REPUBLIKA.CO.ID., ANKARA -- Kepala kebijakan luar negeri Uni Eropa (UE) Josep Borrell akan melakukan "segala hal yang mungkin" untuk membawa pembicaraan nuklir Iran kembali ke jalurnya dan memastikan kepatuhan penuh terhadap perjanjian itu, kata seorang pejabat Uni Eropa pada Kamis (12/5/2022).
"Ini adalah kepentingan dan peran koordinator (kesepakatan nuklir Iran) untuk melakukan semua yang mereka bisa untuk menyelamatkan perjanjian ini," kata Peter Stano, juru bicara utama layanan diplomatik UE, kepada wartawan pada briefing harian Komisi Eropa.
Dia menekankan bahwa Borrell berkomitmen untuk membuat segala kemungkinan untuk membawa perundingan yang sedang berlangsung tentang kepatuhan penuh ke kesimpulan yang sukses."
Stano juga menggarisbawahi bahwa negara-negara UE, anggota perjanjian, dan seluruh komunitas internasional menginginkan upaya ini dari kepala kebijakan luar negeri UE sebagai koordinator karena perjanjian tersebut “merupakan bagian penting dari arsitektur non-proliferasi.”
Enrique Mora, kepala negosiator dan wakil sekretaris jenderal layanan diplomatik UE, saat ini berada di Teheran untuk melakukan pembicaraan dengan wakil menteri luar negeri Iran dan pemimpin perunding nuklir Bagheri Kani dan pejabat lainnya.
Dalam pesan yang diterbitkan sebelum perjalanannya pada Selasa, dia mengatakan dirinya akan “bekerja untuk menutup celah yang tersisa” untuk memastikan bahwa negosiasi berlanjut.

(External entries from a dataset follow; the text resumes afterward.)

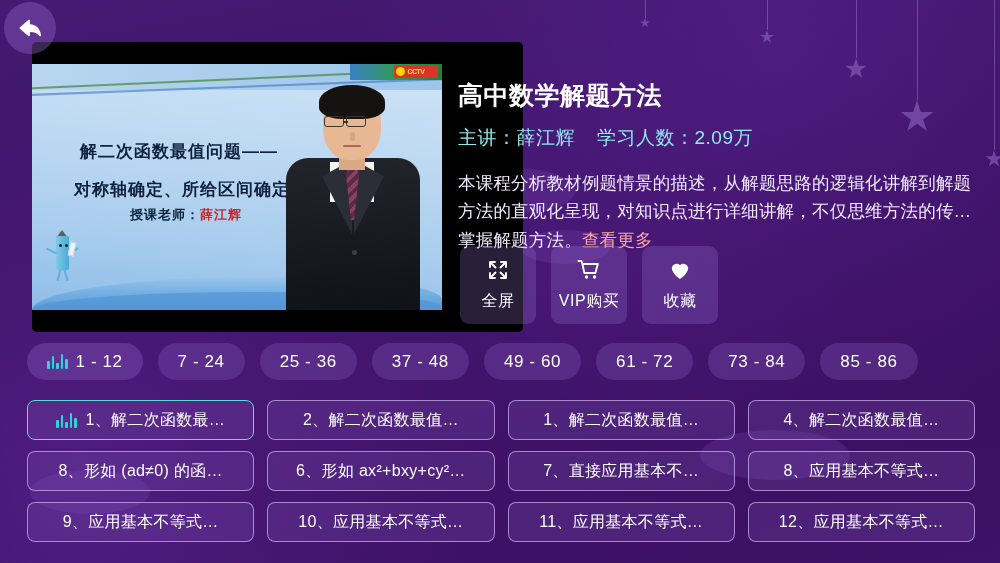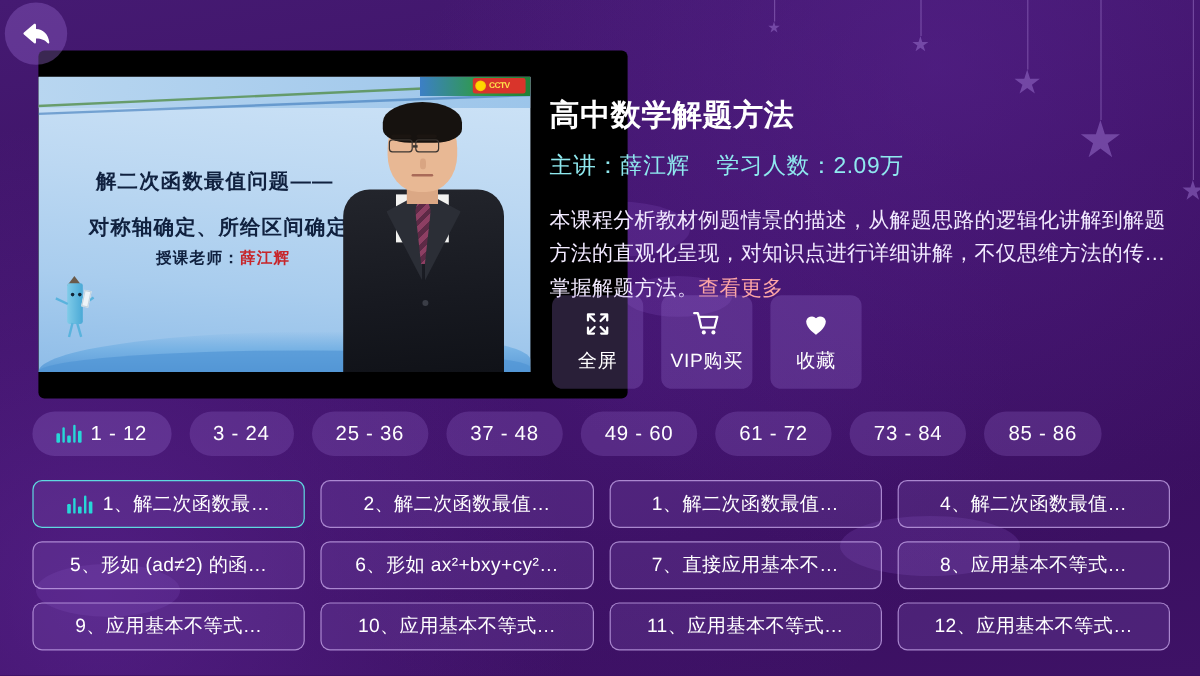--- a/index.html
+++ b/index.html
@@ -368,7 +368,7 @@
       <span>1 - 12</span>
     </div>
     <div class="tab">
-      <span>3 - 24</span>
+      <span>7 - 24</span>
     </div>
     <div class="tab">
       <span>25 - 36</span>

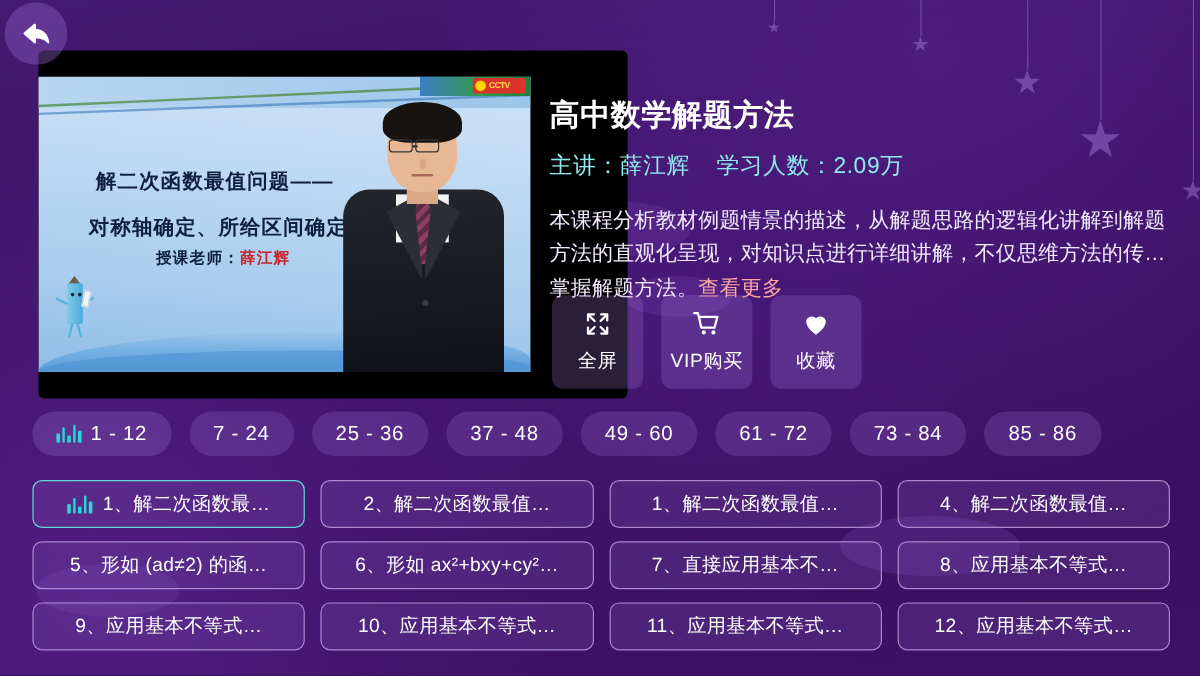--- a/index.html
+++ b/index.html
@@ -411,7 +411,7 @@
       <span>4、解二次函数最值…</span>
     </div>
     <div class="les">
-      <span>5、形如 (ad≠2) 的函…</span>
+      <span>8、形如 (ad≠0) 的函…</span>
     </div>
     <div class="les">
       <span>6、形如 ax²+bxy+cy²…</span>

Menurut Stano, Mora juga membahas isu-isu lain yang relevan dengan hubungan bilateral Uni Eropa dan Iran.
Diplomasi UE telah melakukan upaya signifikan untuk membawa Iran dan AS kembali ke meja perundingan sejak awal konflik antara kedua negara.
Di bawah kepemimpinan UE, perwakilan dari Iran, China, Rusia, Prancis, Inggris, dan Jerman telah bernegosiasi selama berbulan-bulan di ibu kota Austria, Wina, untuk memastikan kepatuhan penuh dan membawa AS kembali ke kesepakatan.

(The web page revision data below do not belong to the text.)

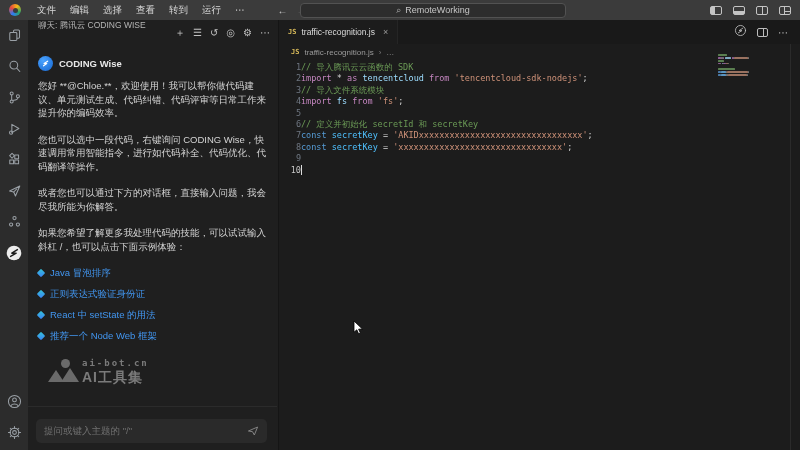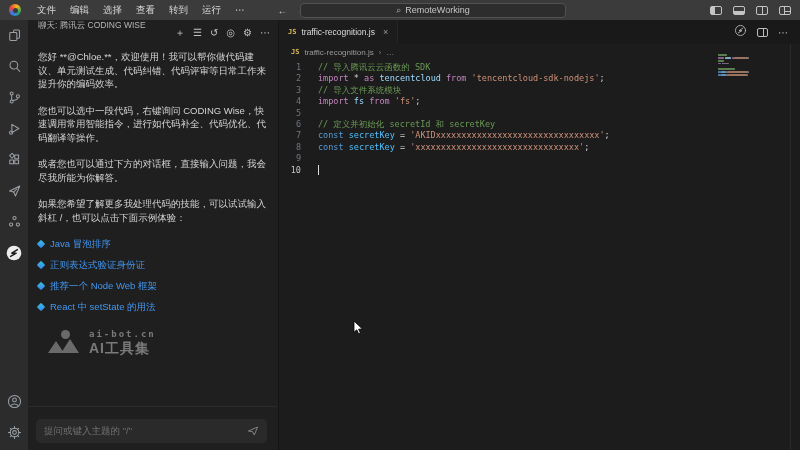--- a/index.html
+++ b/index.html
@@ -205,6 +205,14 @@
       </span>
   </div>
   <div class="chat-body">
+    <div class="assistant-row">
+      <span class="avatar">
+        <svg width="9" height="9" viewBox="0 0 10 10">
+            <path d="M7.4 2.4 3.4 5h3L2.8 7.6"></path>
+          </svg>
+      </span>
+      <span class="assistant-name">CODING Wise</span>
+    </div>
     <div id="chat-paragraphs">
         <p>您好 **@Chloe.**，欢迎使用！我可以帮你做代码建议、单元测试生成、代码纠错、代码评审等日常工作来提升你的编码效率。</p>
         <p>您也可以选中一段代码，右键询问 CODING Wise，快速调用常用智能指令，进行如代码补全、代码优化、代码翻译等操作。</p>

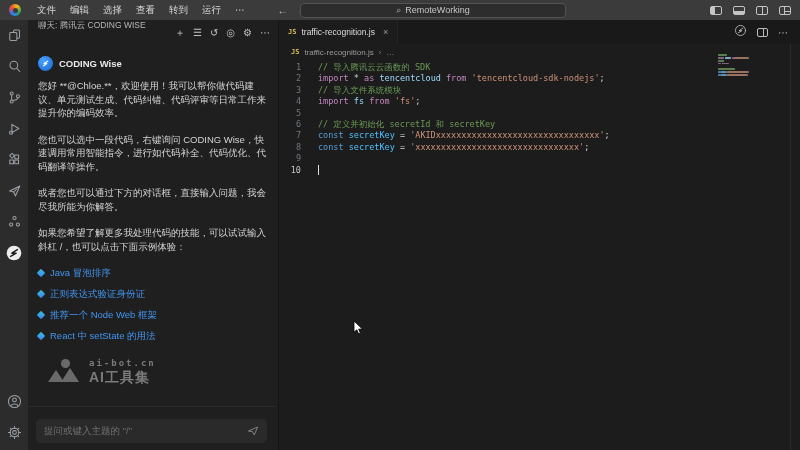--- a/index.html
+++ b/index.html
@@ -77,7 +77,7 @@
   .code-line{display:flex;height:11.4px;white-space:pre}
   .ln{width:22px;flex:none;text-align:right;color:#6e7681}
   .ln.active{color:#c6c6c6}
-  .lt{padding-left:17px}
+  .lt{}
   .tok-comment{color:#6a9955}.tok-kw{color:#569cd6}.tok-kw2{color:#c586c0}
   .tok-var{color:#9cdcfe}.tok-const{color:#4fc1ff}.tok-str{color:#ce9178}.tok-plain{color:#d4d4d4}
   .caret{display:inline-block;width:1px;height:9.5px;background:#dcdcdc;vertical-align:middle}

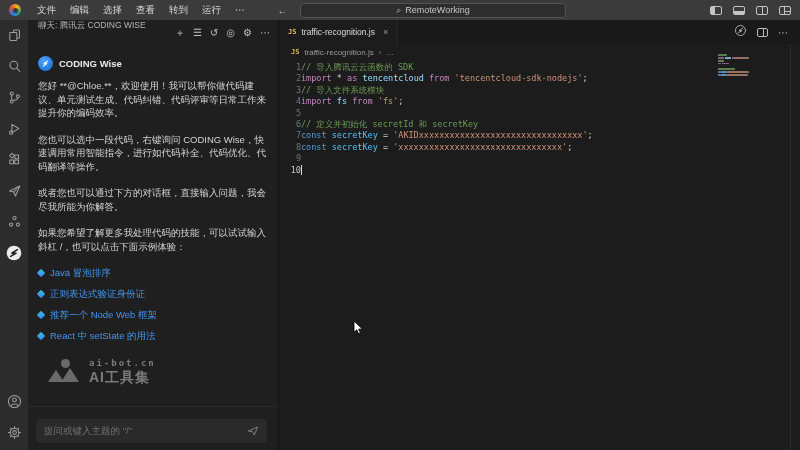--- a/index.html
+++ b/index.html
@@ -230,11 +230,11 @@
         </div>
         <div class="example">
           <span class="diamond"></span>
-          <span class="example-label">推荐一个 Node Web 框架</span>
+          <span class="example-label">React 中 setState 的用法</span>
         </div>
         <div class="example">
           <span class="diamond"></span>
-          <span class="example-label">React 中 setState 的用法</span>
+          <span class="example-label">推荐一个 Node Web 框架</span>
         </div>
       </div>
     <div class="watermark">

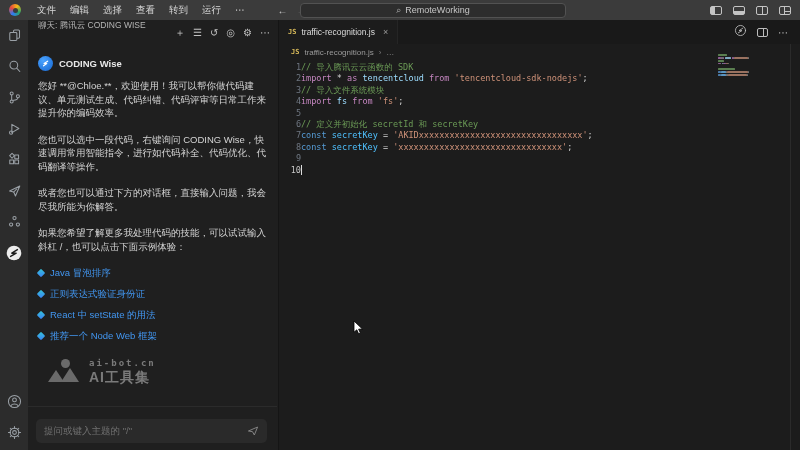--- a/index.html
+++ b/index.html
@@ -47,7 +47,7 @@
   .example{display:flex;align-items:center;gap:6px;margin-bottom:7.5px;cursor:pointer}
   .diamond{width:6px;height:6px;flex:none;transform:rotate(45deg);background:linear-gradient(135deg,#35c3d6,#3b82f6);border-radius:1px}
   .example-label{font-size:9.5px;color:#4296f0}
-  .watermark{display:flex;align-items:center;gap:7px;margin:14px 0 0 10px;opacity:.85}
+  .watermark{display:flex;align-items:center;margin:14px 0 0 10px;opacity:.85}
   .wm-logo{position:relative;width:34px;height:24px}
   .wm-head{position:absolute;left:13px;top:0;width:9px;height:9px;border-radius:50%;background:#787878}
   .wm-tri1{position:absolute;left:0;bottom:1px;width:0;height:0;border-left:8px solid transparent;border-right:8px solid transparent;border-bottom:12px solid #787878}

Kesepakatan nuklir Iran – Rencana Aksi Komprehensif Bersama – ditandatangani pada 2015 oleh Iran, Amerika Serikat (AS), China, Rusia, Prancis, Inggris, Jerman, dan Uni Eropa.
Berdasarkan perjanjian tersebut, Teheran telah berkomitmen untuk membatasi aktivitas nuklirnya untuk tujuan sipil dan sebagai imbalannya, kekuatan dunia setuju untuk mencabut sanksi ekonomi mereka terhadap Iran.
AS, di bawah mantan Presiden Donald Trump, secara sepihak menarik diri dari perjanjian pada 2018 dan memberlakukan kembali sanksi terhadap Iran, mendorong Teheran untuk berhenti mematuhi kesepakatan nuklir.